Single by Gabrielle

from the album Gabrielle
- Released: 10 April 1996
- Length: 4:19
- Label: Go Beat; Universal;
- Songwriters: Gabrielle; Ben Barson; Andy Dean; Ben Wolff;
- Producer: The Boilerhouse Boys

Gabrielle singles chronology
| "Give Me a Little More Time" (1996) | "Forget About the World" (1996) | "If You Really Cared" (1996) |

Music video
- "Forget About the World" on YouTube

= Forget About the World =

"Forget About the World" is a song by English singer-songwriter Gabrielle.

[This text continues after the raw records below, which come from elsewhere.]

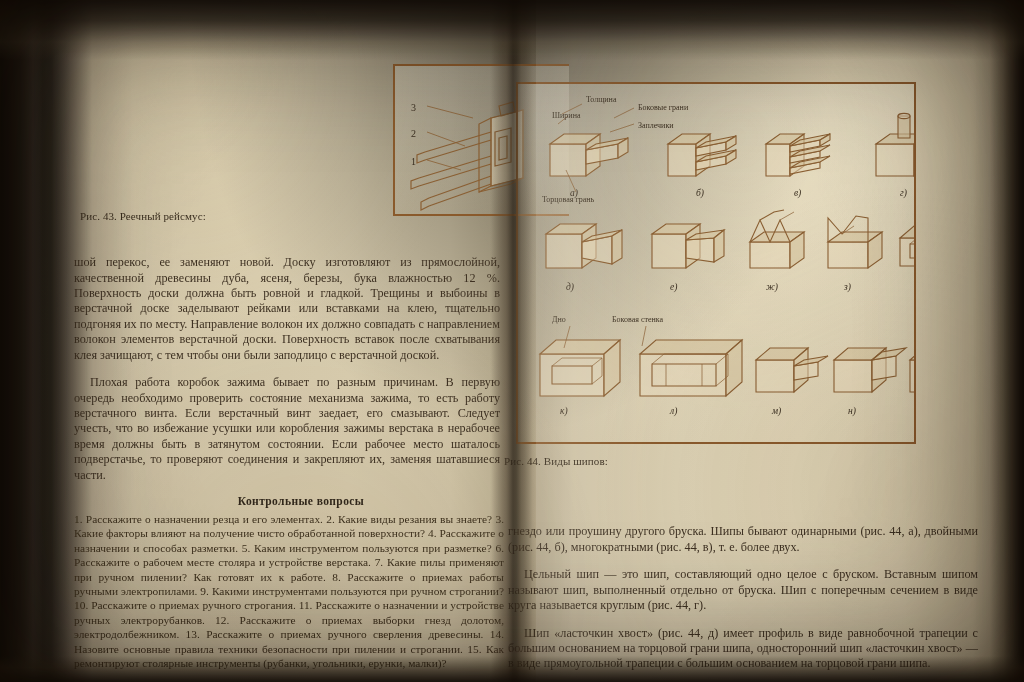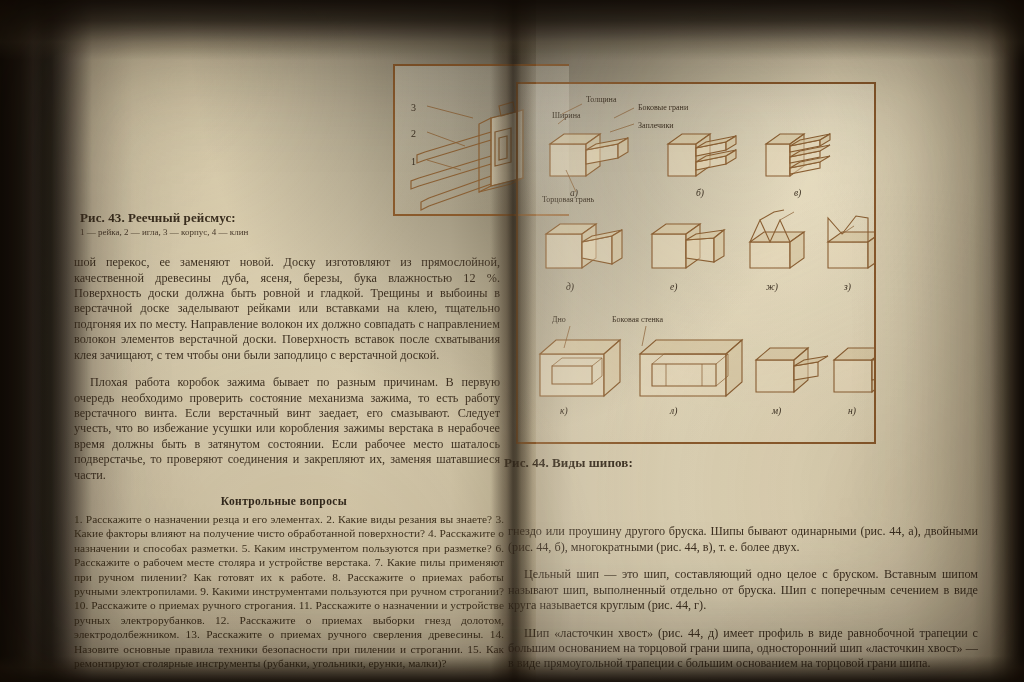--- a/index.html
+++ b/index.html
@@ -48,32 +48,32 @@
     position:absolute;left:0;top:0;width:70px;height:682px;
     background:linear-gradient(90deg, rgba(10,8,6,.95) 0%, rgba(28,22,15,.7) 28%, rgba(90,78,56,.3) 62%, rgba(140,128,100,0) 100%);
     pointer-events:none;
   }
   .rightedge{
     position:absolute;right:0;top:0;width:34px;height:682px;
     background:linear-gradient(270deg, rgba(10,8,6,.9) 0%, rgba(35,28,18,.6) 35%, rgba(120,105,78,0) 100%);
     pointer-events:none;
   }
 
-  .fig-caption{font-size:13px;font-weight:bold;letter-spacing:.1px;color:#3a2e1f;}
+  .fig-caption{font-size:11px;font-weight:normal;letter-spacing:.1px;color:#3a2e1f;}
   .fig-sub{font-size:9px;color:#47392a;line-height:1.25;}
   .body-text{font-size:12.2px;line-height:15.4px;color:#3e3122;text-align:justify;}
   .body-text.indent{text-indent:16px;}
   .qs-title{font-size:11.5px;font-weight:bold;text-align:center;color:#33291c;letter-spacing:.4px;}
   .qs-text{font-size:11.4px;line-height:14.4px;color:#40331f;text-align:justify;}
 
   
   #left-figure-caption{position:absolute;left:80px;top:210px;width:330px;}
   #left-figure-subcaption{position:absolute;left:80px;top:227px;width:340px;}
   #left-body{position:absolute;left:74px;top:243px;width:426px;}
-  #left-questions-title{position:absolute;left:74px;top:495px;width:420px;}
+  #left-questions-title{position:absolute;left:91px;top:495px;width:420px;}
   #left-questions{position:absolute;left:74px;top:512px;width:430px;}
 
   
   #fig44-caption{position:absolute;left:504px;top:455px;width:168px;}
   #fig44-legend{position:absolute;left:676px;top:452px;width:300px;}
   #right-body{position:absolute;left:508px;top:512px;width:470px;}
 
   
   .fig43{
     position:absolute;left:393px;top:64px;width:176px;height:152px;
@@ -81,21 +81,21 @@
     background:linear-gradient(180deg, rgba(255,250,232,.25), rgba(230,218,190,.05));
     overflow:hidden;
   }
   .fig43 .lbl{position:absolute;font-size:10px;color:#3a2e20;}
   .f43a{left:16px;top:36px;}
   .f43b{left:16px;top:62px;}
   .f43c{left:16px;top:90px;}
 
   
   .fig44{
-    position:absolute;left:516px;top:82px;width:360px;height:362px;
+    position:absolute;left:516px;top:82px;width:400px;height:362px;
     border:2.5px solid #8a5a2c;box-sizing:border-box;
     background:linear-gradient(180deg, rgba(255,250,232,.28), rgba(235,224,196,.06));
     overflow:hidden;
   }
   .fig44 svg{display:block;}
 
   
   .sheen{
     position:absolute;left:536px;top:0;width:120px;height:682px;
     background:linear-gradient(90deg, rgba(255,252,238,.22), rgba(255,252,238,0));
@@ -136,21 +136,20 @@
         <path d="M32 66 L70 80" stroke-width="0.8"></path>
         <path d="M32 94 L66 104" stroke-width="0.8"></path>
       </g>
     </svg>
     <span class="lbl f43a">3</span>
     <span class="lbl f43b">2</span>
     <span class="lbl f43c">1</span>
   </div>
 
   <div id="left-figure-caption" class="fig-caption">Рис. 43. Реечный рейсмус:</div>
-  <div id="left-figure-subcaption" class="fig-sub">1 — рейка, 2 — игла, 3 — корпус, 4 — клин</div>
 
   <div id="left-body">
     <p class="body-text">шой перекос, ее заменяют новой. Доску изготовляют из прямослойной, качественной древесины дуба, ясеня, березы, бука влажностью 12 %. Поверхность доски должна быть ровной и гладкой. Трещины и выбоины в верстачной доске заделывают рейками или вставками на клею, тщательно подгоняя их по месту. Направление волокон их должно совпадать с направлением волокон элементов верстачной доски. Поверхность вставок после схватывания клея зачищают, с тем чтобы они были заподлицо с верстачной доской.</p>
     <p class="body-text indent">Плохая работа коробок зажима бывает по разным причинам. В первую очередь необходимо проверить состояние механизма зажима, то есть работу верстачного винта. Если верстачный винт заедает, его смазывают. Следует учесть, что во избежание усушки или коробления зажимы верстака в нерабочее время должны быть в затянутом состоянии. Если рабочее место шаталось подверстачье, то проверяют соединения и закрепляют их, заменяя шатавшиеся части.</p>
   </div>
 
   <div id="left-questions-title" class="qs-title">Контрольные вопросы</div>
   <div id="left-questions" class="qs-text">1. Расскажите о назначении резца и его элементах. 2. Какие виды резания вы знаете? 3. Какие факторы влияют на получение чисто обработанной поверхности? 4. Расскажите о назначении и способах разметки. 5. Каким инструментом пользуются при разметке? 6. Расскажите о рабочем месте столяра и устройстве верстака. 7. Какие пилы применяют при ручном пилении? Как готовят их к работе. 8. Расскажите о приемах работы ручными электропилами. 9. Какими инструментами пользуются при ручном строгании? 10. Расскажите о приемах ручного строгания. 11. Расскажите о назначении и устройстве ручных электрорубанков. 12. Расскажите о приемах выборки гнезд долотом, электродолбежником. 13. Расскажите о приемах ручного сверления древесины. 14. Назовите основные правила техники безопасности при пилении и строгании. 15. Как ремонтируют столярные инструменты (рубанки, угольники, ерунки, малки)?</div>
 
   <div class="fig44">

It was written by Gabrielle along with Ben Barson, Andy Dean, and Ben Wolff for her self-titled second album (1996). "Forget About the World" did not perform as well as its predecessor "Give Me a Little More Time", peaking at number 23 on the UK Singles Chart. It was the lowest-charting single from Gabrielle.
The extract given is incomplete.